§ **Records for the exercise**:

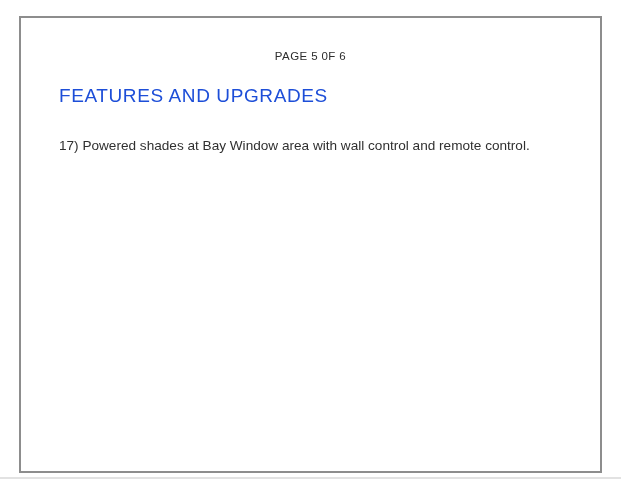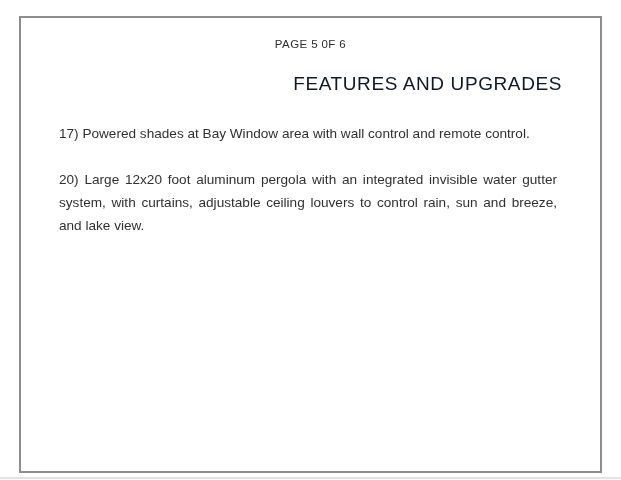--- a/index.html
+++ b/index.html
@@ -28,7 +28,7 @@
     background: #ffffff;
   }
   .sheet-inner {
-    padding: 20px 38px 0 38px;
+    padding: 32px 38px 0 38px;
     color: #2d2d2d;
   }
   .page-number {

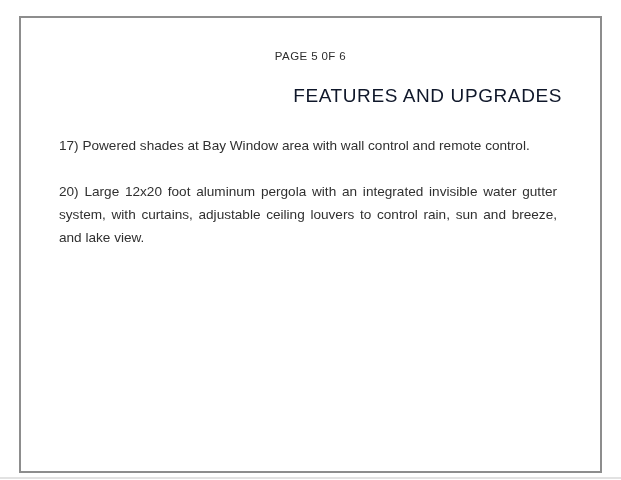--- a/index.html
+++ b/index.html
@@ -39,11 +39,11 @@
     margin: 0;
   }
   .page-title {
-    text-align: right;
+    text-align: left;
     font-size: 19px;
     font-weight: 400;
     letter-spacing: 0.6px;
-    color: #0f172a;
+    color: #1d4ed8;
     margin: 23px 0 0 0;
   }
   .paragraphs {

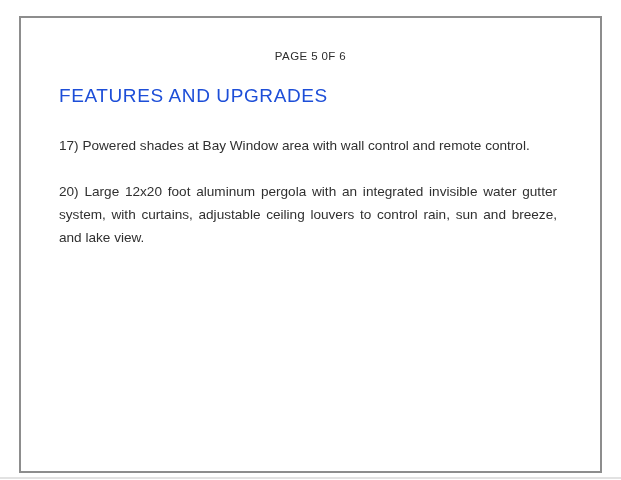--- a/index.html
+++ b/index.html
@@ -75,7 +75,6 @@
       <h1 class="page-title">FEATURES AND UPGRADES</h1>
       <div class="paragraphs">
         <p>17) Powered shades at Bay Window area with wall control and remote control.</p>
-        <p>20) Large 12x20 foot aluminum pergola with an integrated invisible water gutter system, with curtains, adjustable ceiling louvers to control rain, sun and breeze, and lake view.</p>
       </div>
     </div>
   </div>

§ **The problem**: Please set down only the lines from the one containing "-39,11 +39,11 @@" through the end of the entries, exactly as they stand, both ends included and with no pictures.

§ **Answer to the exercise**:
@@ -39,11 +39,11 @@
     margin: 0;
   }
   .page-title {
-    text-align: right;
+    text-align: left;
     font-size: 19px;
     font-weight: 400;
     letter-spacing: 0.6px;
-    color: #0f172a;
+    color: #1d4ed8;
     margin: 23px 0 0 0;
   }
   .paragraphs {

--- a/index.html
+++ b/index.html
@@ -75,7 +75,6 @@
       <h1 class="page-title">FEATURES AND UPGRADES</h1>
       <div class="paragraphs">
         <p>17) Powered shades at Bay Window area with wall control and remote control.</p>
-        <p>20) Large 12x20 foot aluminum pergola with an integrated invisible water gutter system, with curtains, adjustable ceiling louvers to control rain, sun and breeze, and lake view.</p>
       </div>
     </div>
   </div>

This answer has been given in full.